M4 Mac Announcements

One thing I am curious about: there are charts on which you can compare M-series Macs against nVidia and AMD graphics cards; in OpenCL, the Mac GPU worse than half the score of the dGPUs, but in Metal, the separation is quite a bit closer, the highest Mac being behind the highest card by around 5%. I realize that OpenCL has some serious deficiencies and should not be relied on as a good measure. What I am curious about is whether there are performance/efficiency comparisons between Metal and the other graphics APIs. How does Metal compare to Vulkan, DirectX and OpenCL for the same jobs?

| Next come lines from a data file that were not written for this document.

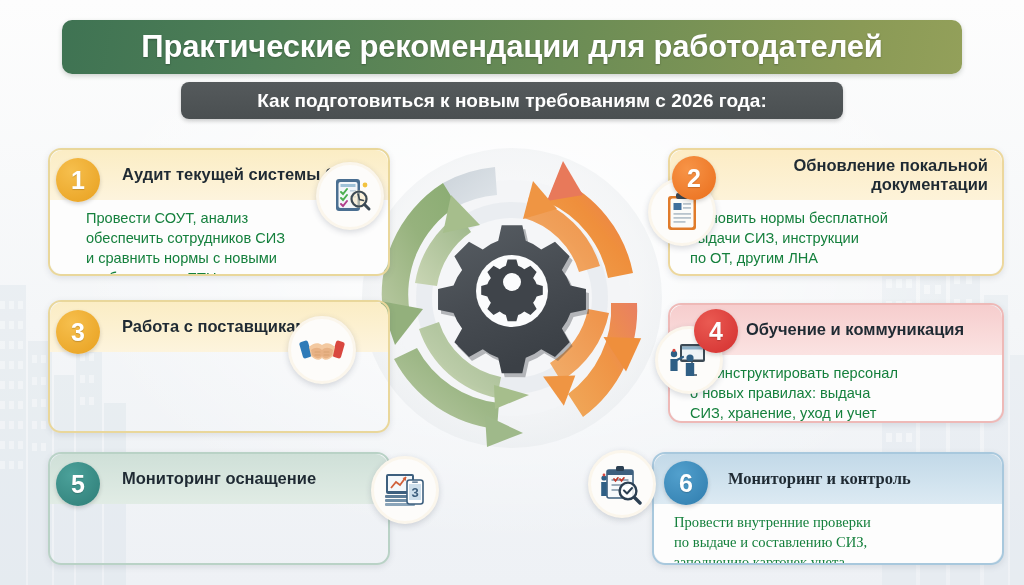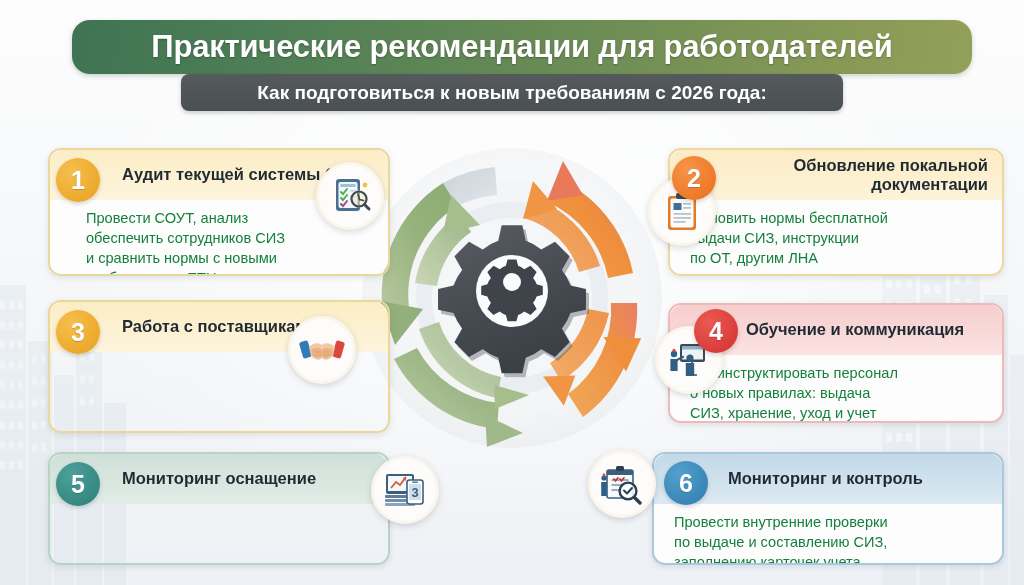--- a/index.html
+++ b/index.html
@@ -45,11 +45,11 @@
   
   .title-bar {
     position: absolute;
-    left: 72px;
+    left: 62px;
     top: 20px;
     width: 900px;
     height: 54px;
-    border-radius: 18px;
+    border-radius: 10px;
     background: linear-gradient(100deg, #3f7353 0%, #4e7e56 22%, #6d8d55 58%, #8a9a56 88%, #93a05a 100%);
     box-shadow: 0 2px 5px rgba(40,60,40,.22);
     display: flex;

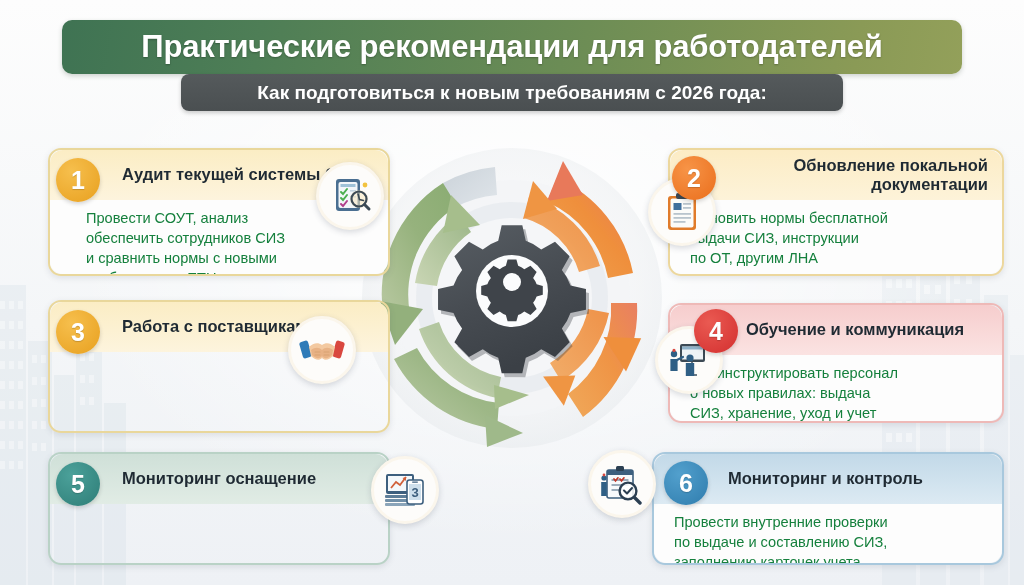--- a/index.html
+++ b/index.html
@@ -68,7 +68,7 @@
   .subtitle-bar {
     position: absolute;
     left: 181px;
-    top: 74px;
+    top: 82px;
     width: 662px;
     height: 37px;
     border-radius: 8px;

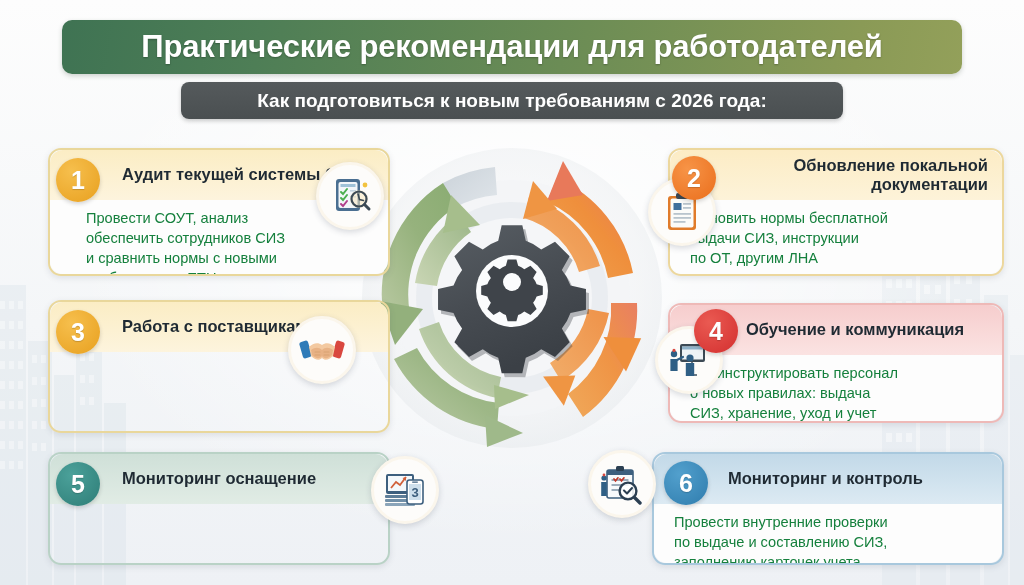--- a/index.html
+++ b/index.html
@@ -175,7 +175,7 @@
 
   #card-2 { left: 668px; top: 148px; width: 336px; height: 128px; }
   #card-4 { left: 668px; top: 303px; width: 336px; height: 120px; }
-  #card-6 { left: 652px; top: 452px; width: 352px; height: 113px; }
+  #card-6 { left: 652px; top: 452px; width: 352px; height: 113px; font-family: Liberation Serif, serif; }
 
   
   #badge-1 { left: 56px;  top: 158px; }

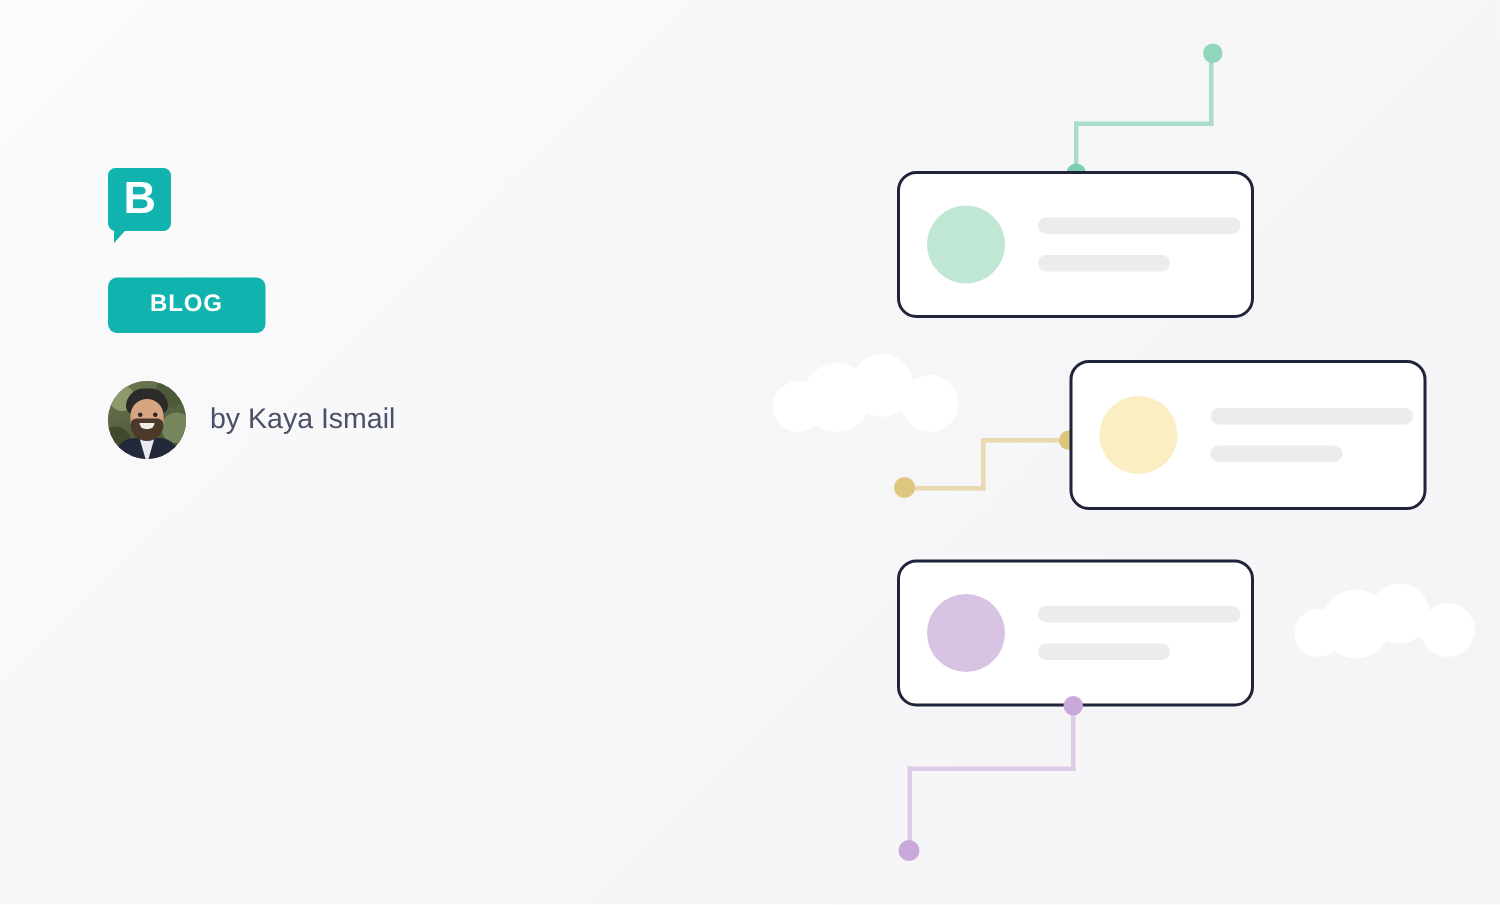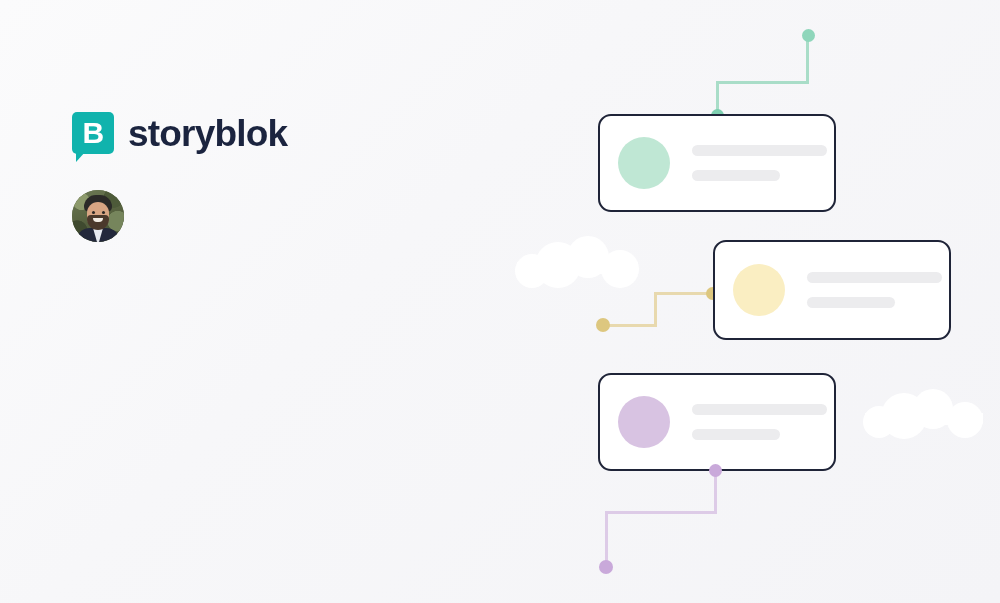--- a/index.html
+++ b/index.html
@@ -320,7 +320,6 @@
         <span class="tail"></span>
         <span class="bchar">B</span>
       </span>
-      <span class="brand-name">storyblok</span>
     </div>
 
 

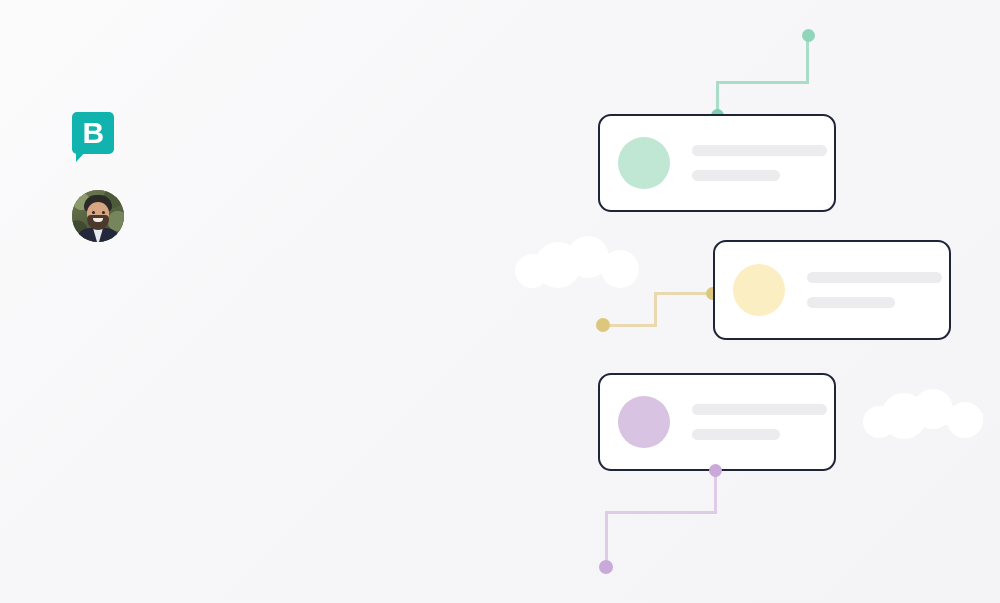--- a/index.html
+++ b/index.html
@@ -322,6 +322,9 @@
       </span>
     </div>
 
+    <div style="display:block;">
+      <span class="badge">BLOG</span>
+    </div>
 
 
     <div class="author">

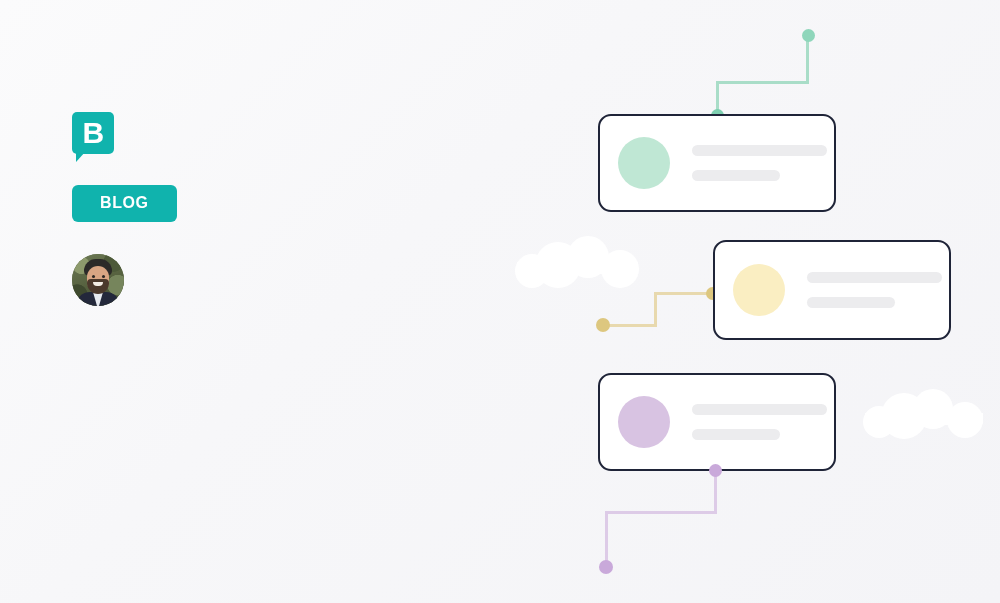--- a/index.html
+++ b/index.html
@@ -339,6 +339,7 @@
         <span class="eye-l"></span>
         <span class="eye-r"></span>
       </span>
+      <span class="author-name">by Kaya Ismail</span>
     </div>
 
   </div>

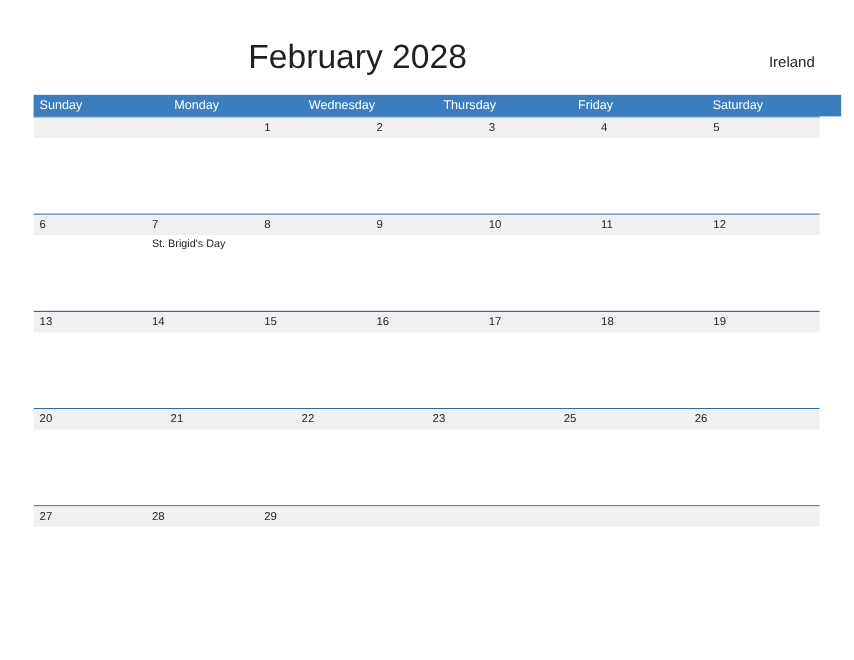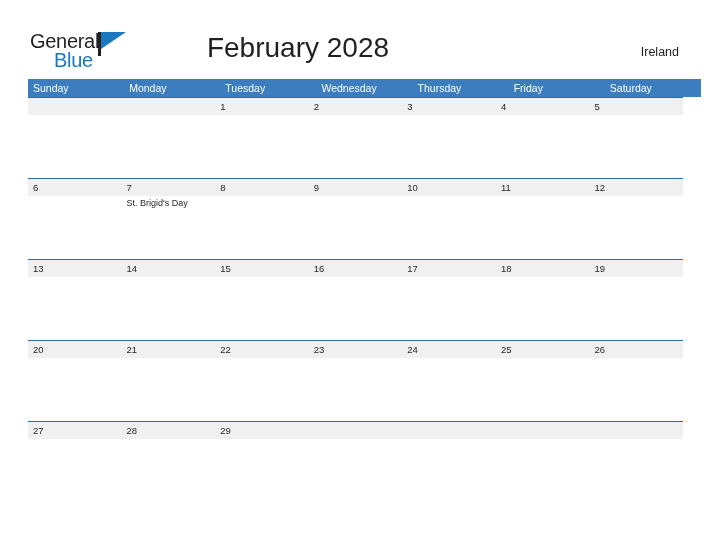--- a/index.html
+++ b/index.html
@@ -188,12 +188,6 @@
 
   <div class="header">
 
-    <div class="logo">
-      <span class="logo-general">General</span>
-      <span class="logo-flagbar"></span>
-      <span class="logo-flag"></span>
-      <span class="logo-blue">Blue</span>
-    </div>
 
     <div class="month-title">February 2028</div>
 

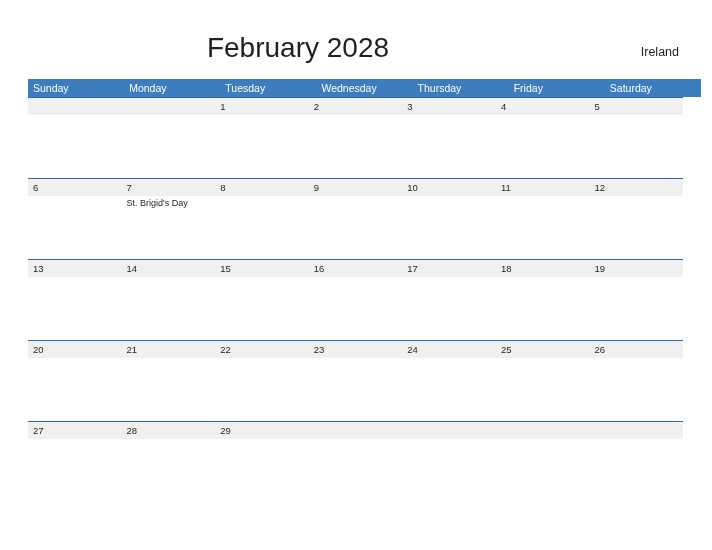--- a/index.html
+++ b/index.html
@@ -200,7 +200,6 @@
     <div class="dow-row">
       <div class="dow-cell">Sunday</div>
       <div class="dow-cell">Monday</div>
-      <div class="dow-cell">Tuesday</div>
       <div class="dow-cell">Wednesday</div>
       <div class="dow-cell">Thursday</div>
       <div class="dow-cell">Friday</div>

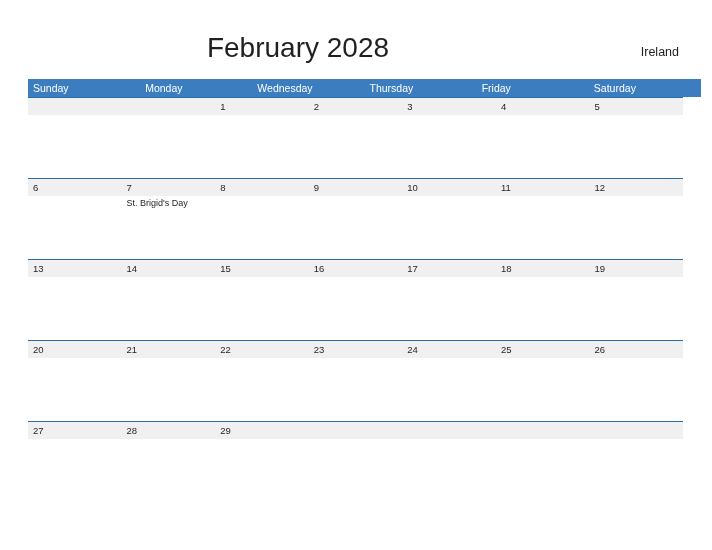--- a/index.html
+++ b/index.html
@@ -328,10 +328,6 @@
           <span class="day-event"></span>
         </div>
         <div class="day-cell">
-          <span class="day-number">24</span>
-          <span class="day-event"></span>
-        </div>
-        <div class="day-cell">
           <span class="day-number">25</span>
           <span class="day-event"></span>
         </div>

Comparing across APIs when the hardware is different is extremely difficult. For OpenCL/GL on macOS, we do occasionally have the same (AMD) hardware running the other APIs but then the OpenGL/CL implementation on macOS is practically deprecated and/or running through a Metal translation layer anyway. In general though, I’ve tried looking at this using benchmarks that use different APIs for the same task (Geekbench, some 3D Mark ones, Aztec Ruins, etc …) and while I haven’t charted them all out rigorously, I’ve never noted a consistent pattern. From what I gather from people who work in the field, is that none of the modern APIs (DirectX, Vulkan, Metal) are innately, substantially superior in regards to performance, but drivers for the particular hardware matter a lot and basically swamp most things, even competing with or surpassing hardware differences.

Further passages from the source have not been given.